Baghdad // Iraq declared a state of emergency in Baghdad on Saturday after thousands of supporters of Shiite cleric Moqtada Al Sadr entered the capital’s heavily fortified Green Zone and stormed parliament to protest against its failure to endorse a new cabinet aimed at ending corruption.
The breach marks a major escalation in the country’s political crisis following months of anti-government protests, sit-ins and demonstrations by supporters of Mr Al Sadr. Besides the parliament compound, the Green Zone in central Baghdad houses the presidential palace, the prime minister’s office and several embassies, including those of the United States and Britain.

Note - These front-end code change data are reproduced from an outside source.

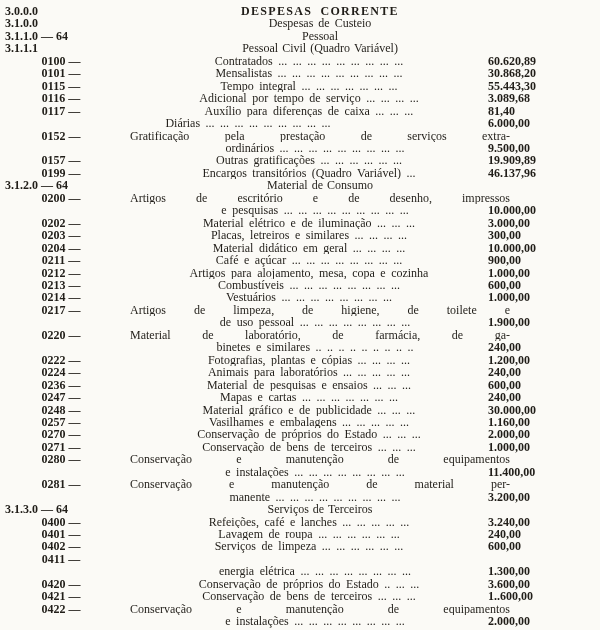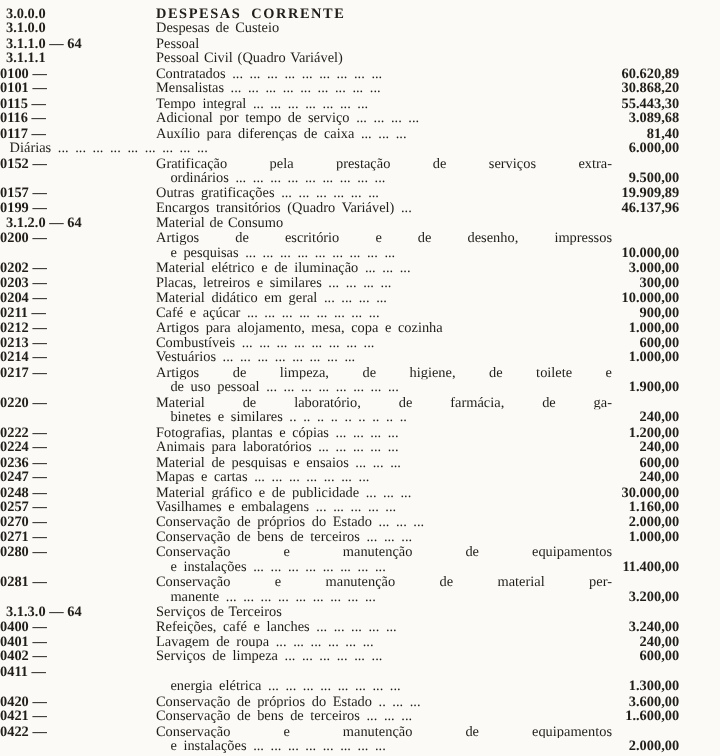--- a/index.html
+++ b/index.html
@@ -16,7 +16,7 @@
   .section .col1{width:122px;padding-left:5px;box-sizing:border-box;font-weight:bold;text-align:left;}
   .item .col1,.item-wrap .col1{text-align:left;font-weight:bold;}
   .cont .col1{}
-  .desc{flex:1;padding-left:8px;white-space:nowrap;overflow:hidden;word-spacing:2.5px;}
+  .desc{flex:1;padding-left:8px;white-space:nowrap;overflow:hidden;word-spacing:2.5px;text-align:center;}
   .section .desc{word-spacing:1px;}
   .cont .desc{padding-left:20px;}
   .h1 .desc{font-weight:bold;letter-spacing:1.3px;word-spacing:4px;}

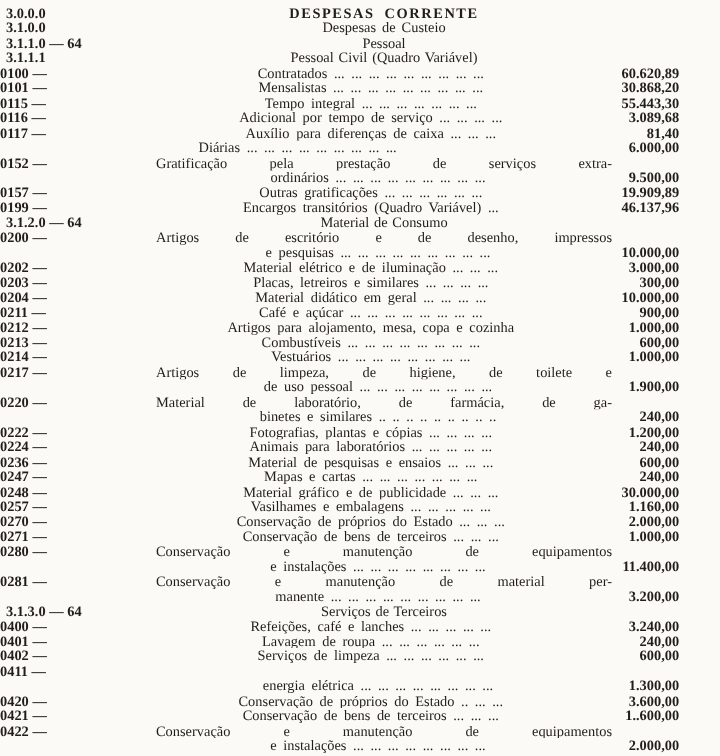--- a/index.html
+++ b/index.html
@@ -14,7 +14,7 @@
   .row{display:flex;align-items:baseline;}
   .col1{flex:none;width:122px;white-space:nowrap;font-family:Liberation Serif, serif;}
   .section .col1{width:122px;padding-left:5px;box-sizing:border-box;font-weight:bold;text-align:left;}
-  .item .col1,.item-wrap .col1{text-align:left;font-weight:bold;}
+  .item .col1,.item-wrap .col1{text-align:center;font-weight:bold;}
   .cont .col1{}
   .desc{flex:1;padding-left:8px;white-space:nowrap;overflow:hidden;word-spacing:2.5px;text-align:center;}
   .section .desc{word-spacing:1px;}

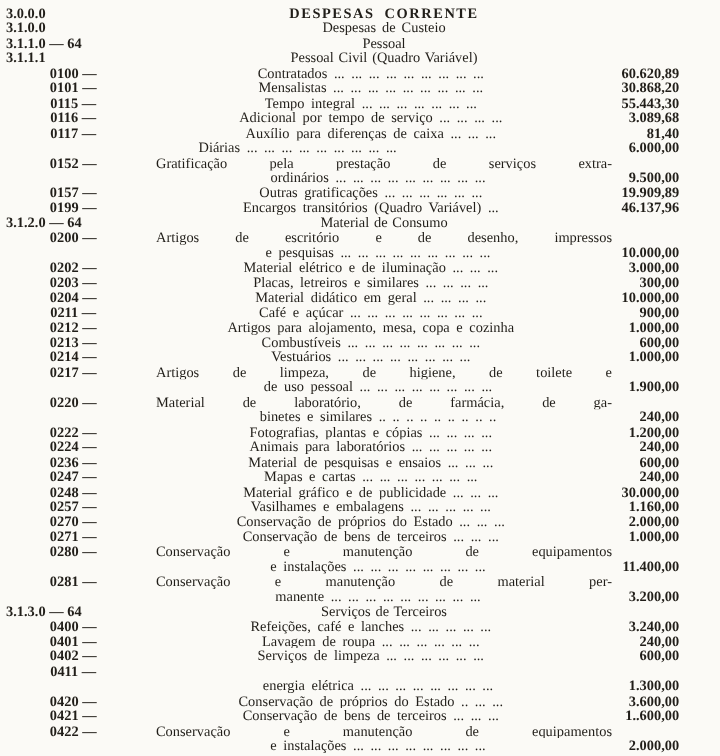--- a/index.html
+++ b/index.html
@@ -21,7 +21,7 @@
   .cont .desc{padding-left:20px;}
   .h1 .desc{font-weight:bold;letter-spacing:1.3px;word-spacing:4px;}
   .h2 .desc{font-weight:normal;word-spacing:2px;}
-  .val{flex:none;width:78px;margin-right:34px;text-align:right;font-weight:bold;white-space:nowrap;}
+  .val{flex:none;width:78px;margin-right:34px;text-align:left;font-weight:bold;white-space:nowrap;}
   .novalue .desc{margin-right:90px;}
   .fill .desc{white-space:normal;text-align:justify;text-align-last:justify;}
 </style>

Mr Al Sadr had earlier accused Iraqi politicians of blocking political reforms aimed at combating corruption and waste. While he did not call for an escalation to the protests, shortly after his remarks his supporters began scaling the compound’s walls. A group of young men then pulled down a section of concrete blast walls to cheers from the crowd of thousands gathered in the streets outside.
They then headed to parliament, where some rampaged through the building and broke into offices, while other protesters shouted “peacefully, peacefully” and tried to contain the destruction.
Security forces were present but did not try to prevent the demonstrators from entering the parliament building.
“You are not staying here! This is your last day in the Green Zone,” shouted one protester as thousands broke in.
Inside the main hall protesters sat in the MPs’ seats taking “selfies” and shouting slogans.
One called a friend on his mobile: “I am sitting in [parliament speaker] Salim Al Juburi’s chair. I have a meeting, we’ll talk later.”
“We are the ones running this country now, the time of the corrupt is over,” said another protester, as crowds filled rooms throughout the building.
Protesters also pulled barbed wire across a road leading to one of the exits of the Green Zone, preventing some scared MPs from fleeing the chaos, and attacked and damaged several vehicles they believed to belong to legislators.
The Iraqi capital was already on high alert for a major Shiite pilgrimage, participants in which were targeted in a bombing that killed 23 on Saturday, but extra security measures were taken after the Green Zone was breached.
The interior ministry said a state of emergency had been declared in the city and security measures increased around the central bank and the international airport. The main entrances to Baghdad were temporarily closed, ministry officials said.
Parliament failed to reach a quorum on Saturday after approving some of prime minister Haider Al Abadi’s ministerial nominees earlier in the week.
The politicians “refused to end corruption and refused to end quotas”, Mr Al Sadr said in a speech in the holy city of Najaf, adding that he and his supporters would not participate in “any political process in which there are any type ... of political party quotas.”
Key government posts have for years been shared out based on political and sectarian quotas, a practice demonstrators want to end.
Mr Al Abadi’s efforts to change the system have been opposed by powerful political parties that rely on control of ministries for patronage and funds.
Both Washington and the United Nations have warned that the political crisis could distract from the fight against the extremist group ISIL, which controls a large part of western Iraq and is able to carry out frequent attacks against both civilians and security forces in government-held areas.
ISIL claimed a car bombing earlier on Saturday in the Nahrawan area near Baghdad that killed at least 23 people and wounded at least 38, according to officials.
The extremist group said the attack on a road used by pilgrims walking to the shrine of Imam Musa Kadhim in northern Baghdad was carried out by a suicide bomber who detonated a vehicle laden with three tonnes of explosives.
Iraqi forces backed by a US-led military coalition have regained significant ground from ISIL, which overran large areas north and west of Baghdad in 2014.